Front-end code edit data
== Segment start ==
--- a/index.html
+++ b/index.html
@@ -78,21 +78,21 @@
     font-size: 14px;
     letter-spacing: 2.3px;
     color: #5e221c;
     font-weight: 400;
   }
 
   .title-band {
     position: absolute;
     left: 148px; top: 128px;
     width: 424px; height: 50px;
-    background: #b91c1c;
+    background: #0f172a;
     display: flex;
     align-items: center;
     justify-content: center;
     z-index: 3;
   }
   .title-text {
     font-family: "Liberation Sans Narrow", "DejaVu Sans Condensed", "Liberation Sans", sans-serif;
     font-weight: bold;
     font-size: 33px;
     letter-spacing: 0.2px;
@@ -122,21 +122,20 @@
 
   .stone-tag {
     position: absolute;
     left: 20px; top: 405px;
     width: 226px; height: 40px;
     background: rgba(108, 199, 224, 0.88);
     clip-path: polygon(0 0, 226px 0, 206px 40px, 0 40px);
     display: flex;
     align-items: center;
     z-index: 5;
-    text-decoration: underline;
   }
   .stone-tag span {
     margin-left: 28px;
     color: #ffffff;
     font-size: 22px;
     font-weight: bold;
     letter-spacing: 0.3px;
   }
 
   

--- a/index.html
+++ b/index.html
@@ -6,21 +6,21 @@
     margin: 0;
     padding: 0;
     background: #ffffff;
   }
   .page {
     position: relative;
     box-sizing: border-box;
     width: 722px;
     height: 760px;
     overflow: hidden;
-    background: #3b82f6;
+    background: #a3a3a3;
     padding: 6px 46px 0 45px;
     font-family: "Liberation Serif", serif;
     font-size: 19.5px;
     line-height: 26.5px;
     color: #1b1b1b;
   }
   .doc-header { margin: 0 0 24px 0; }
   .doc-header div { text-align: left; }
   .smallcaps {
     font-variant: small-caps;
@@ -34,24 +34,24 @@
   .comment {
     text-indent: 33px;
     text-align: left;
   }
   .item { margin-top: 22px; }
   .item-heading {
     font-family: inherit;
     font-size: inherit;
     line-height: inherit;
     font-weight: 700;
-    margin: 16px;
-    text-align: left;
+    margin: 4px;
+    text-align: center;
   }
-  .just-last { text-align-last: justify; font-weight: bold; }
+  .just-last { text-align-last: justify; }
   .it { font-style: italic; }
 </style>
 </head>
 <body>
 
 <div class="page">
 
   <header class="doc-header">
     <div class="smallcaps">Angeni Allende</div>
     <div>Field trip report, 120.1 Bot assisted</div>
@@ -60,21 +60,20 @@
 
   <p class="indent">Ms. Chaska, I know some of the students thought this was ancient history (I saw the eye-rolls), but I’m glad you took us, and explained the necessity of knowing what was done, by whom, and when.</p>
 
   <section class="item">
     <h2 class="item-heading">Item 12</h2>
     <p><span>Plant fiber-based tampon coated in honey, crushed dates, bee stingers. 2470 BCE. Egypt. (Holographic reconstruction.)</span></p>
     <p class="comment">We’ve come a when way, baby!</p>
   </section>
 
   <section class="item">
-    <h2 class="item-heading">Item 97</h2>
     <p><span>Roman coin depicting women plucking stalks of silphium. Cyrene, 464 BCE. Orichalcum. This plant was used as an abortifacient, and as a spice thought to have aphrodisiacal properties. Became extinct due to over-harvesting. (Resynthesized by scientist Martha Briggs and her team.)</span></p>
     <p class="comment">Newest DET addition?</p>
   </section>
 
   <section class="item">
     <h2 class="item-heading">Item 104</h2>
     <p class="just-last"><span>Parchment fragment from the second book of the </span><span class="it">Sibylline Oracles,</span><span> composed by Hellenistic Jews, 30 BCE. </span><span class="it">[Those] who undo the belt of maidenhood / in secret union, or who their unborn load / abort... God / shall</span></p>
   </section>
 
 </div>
== Segment end ==
== Segment start ==
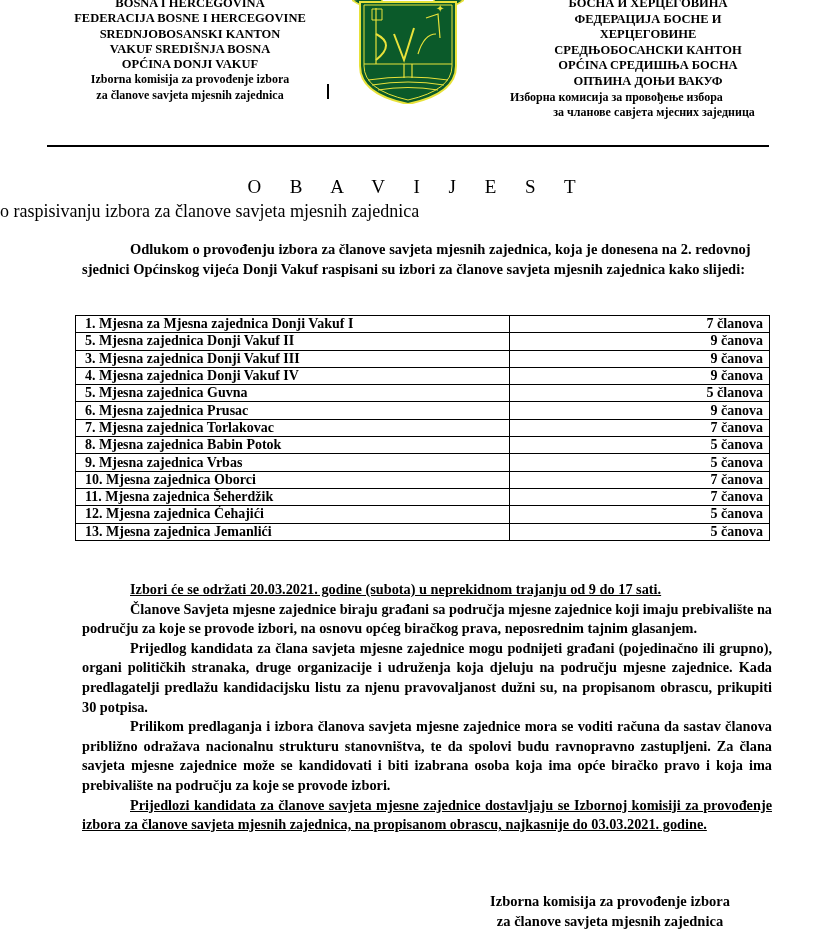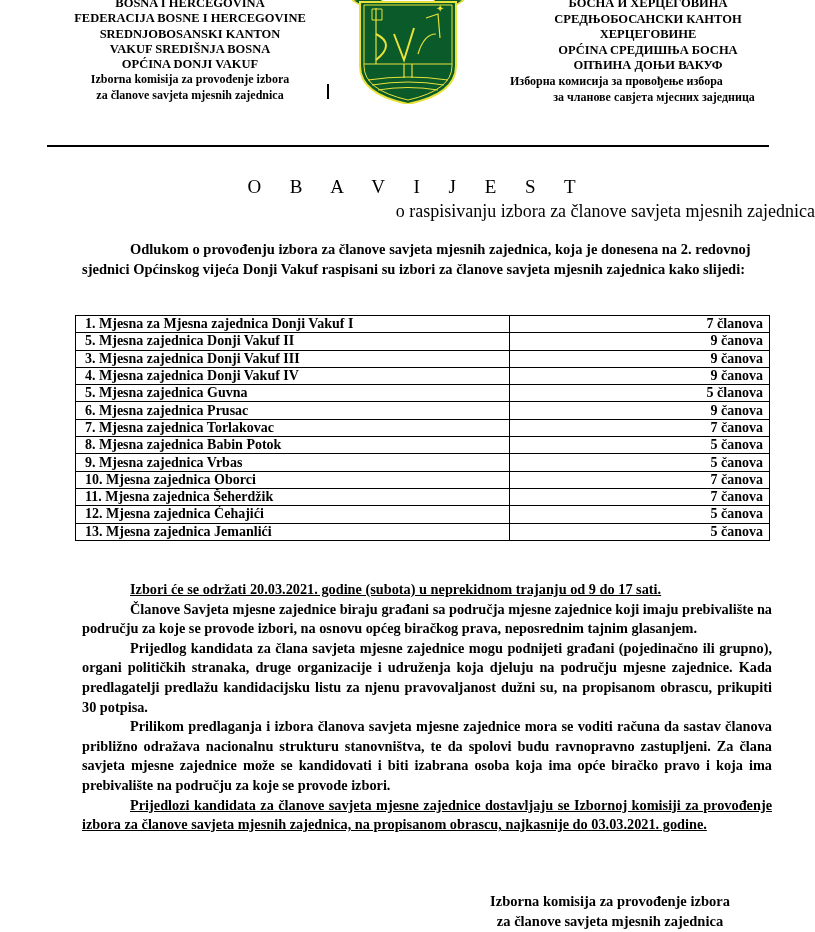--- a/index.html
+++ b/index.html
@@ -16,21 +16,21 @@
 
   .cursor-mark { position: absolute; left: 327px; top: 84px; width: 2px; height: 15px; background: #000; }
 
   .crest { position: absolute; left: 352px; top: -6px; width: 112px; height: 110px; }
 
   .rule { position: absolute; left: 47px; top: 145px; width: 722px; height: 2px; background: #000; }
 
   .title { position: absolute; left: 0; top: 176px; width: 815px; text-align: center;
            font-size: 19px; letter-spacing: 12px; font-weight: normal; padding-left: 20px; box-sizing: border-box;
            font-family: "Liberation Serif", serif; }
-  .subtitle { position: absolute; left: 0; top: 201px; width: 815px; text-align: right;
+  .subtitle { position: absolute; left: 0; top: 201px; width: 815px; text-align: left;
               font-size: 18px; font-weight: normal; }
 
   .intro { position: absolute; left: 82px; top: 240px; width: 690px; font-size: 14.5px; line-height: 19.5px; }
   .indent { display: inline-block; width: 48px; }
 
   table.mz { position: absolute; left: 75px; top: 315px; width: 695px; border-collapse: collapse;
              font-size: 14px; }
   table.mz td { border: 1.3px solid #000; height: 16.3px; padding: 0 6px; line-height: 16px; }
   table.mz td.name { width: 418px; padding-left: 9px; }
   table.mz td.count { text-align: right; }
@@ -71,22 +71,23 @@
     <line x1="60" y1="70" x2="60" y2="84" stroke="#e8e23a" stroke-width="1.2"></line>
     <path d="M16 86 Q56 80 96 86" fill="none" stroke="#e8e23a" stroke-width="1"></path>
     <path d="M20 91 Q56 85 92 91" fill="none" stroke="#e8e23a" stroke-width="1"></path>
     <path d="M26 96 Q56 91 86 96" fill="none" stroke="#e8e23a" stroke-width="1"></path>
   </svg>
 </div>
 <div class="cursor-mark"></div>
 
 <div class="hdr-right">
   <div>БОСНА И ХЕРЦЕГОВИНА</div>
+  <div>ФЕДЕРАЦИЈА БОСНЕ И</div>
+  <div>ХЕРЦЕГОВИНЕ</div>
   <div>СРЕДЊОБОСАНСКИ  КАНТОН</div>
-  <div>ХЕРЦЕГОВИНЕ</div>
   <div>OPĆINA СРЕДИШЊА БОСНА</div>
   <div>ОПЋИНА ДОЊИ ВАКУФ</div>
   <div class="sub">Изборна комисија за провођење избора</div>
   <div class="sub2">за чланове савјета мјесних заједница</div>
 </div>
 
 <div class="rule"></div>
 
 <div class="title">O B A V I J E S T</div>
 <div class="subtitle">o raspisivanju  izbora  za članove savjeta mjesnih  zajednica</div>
== Segment end ==
_TASK INSTRUCTIONS_: Look above for the line with "left: 20px; top: 405px;" and the line with "<p><span>Plant fiber-based tampon", and reproduce exactly those two lines plus every line between, nothing more.

_OUTPUT FOR THIS EXERCISE_:
     left: 20px; top: 405px;
     width: 226px; height: 40px;
     background: rgba(108, 199, 224, 0.88);
     clip-path: polygon(0 0, 226px 0, 206px 40px, 0 40px);
     display: flex;
     align-items: center;
     z-index: 5;
-    text-decoration: underline;
   }
   .stone-tag span {
     margin-left: 28px;
     color: #ffffff;
     font-size: 22px;
     font-weight: bold;
     letter-spacing: 0.3px;
   }
 
   

--- a/index.html
+++ b/index.html
@@ -6,21 +6,21 @@
     margin: 0;
     padding: 0;
     background: #ffffff;
   }
   .page {
     position: relative;
     box-sizing: border-box;
     width: 722px;
     height: 760px;
     overflow: hidden;
-    background: #3b82f6;
+    background: #a3a3a3;
     padding: 6px 46px 0 45px;
     font-family: "Liberation Serif", serif;
     font-size: 19.5px;
     line-height: 26.5px;
     color: #1b1b1b;
   }
   .doc-header { margin: 0 0 24px 0; }
   .doc-header div { text-align: left; }
   .smallcaps {
     font-variant: small-caps;
@@ -34,24 +34,24 @@
   .comment {
     text-indent: 33px;
     text-align: left;
   }
   .item { margin-top: 22px; }
   .item-heading {
     font-family: inherit;
     font-size: inherit;
     line-height: inherit;
     font-weight: 700;
-    margin: 16px;
-    text-align: left;
+    margin: 4px;
+    text-align: center;
   }
-  .just-last { text-align-last: justify; font-weight: bold; }
+  .just-last { text-align-last: justify; }
   .it { font-style: italic; }
 </style>
 </head>
 <body>
 
 <div class="page">
 
   <header class="doc-header">
     <div class="smallcaps">Angeni Allende</div>
     <div>Field trip report, 120.1 Bot assisted</div>
@@ -60,21 +60,20 @@
 
   <p class="indent">Ms. Chaska, I know some of the students thought this was ancient history (I saw the eye-rolls), but I’m glad you took us, and explained the necessity of knowing what was done, by whom, and when.</p>
 
   <section class="item">
     <h2 class="item-heading">Item 12</h2>
     <p><span>Plant fiber-based tampon coated in honey, crushed dates, bee stingers. 2470 BCE. Egypt. (Holographic reconstruction.)</span></p>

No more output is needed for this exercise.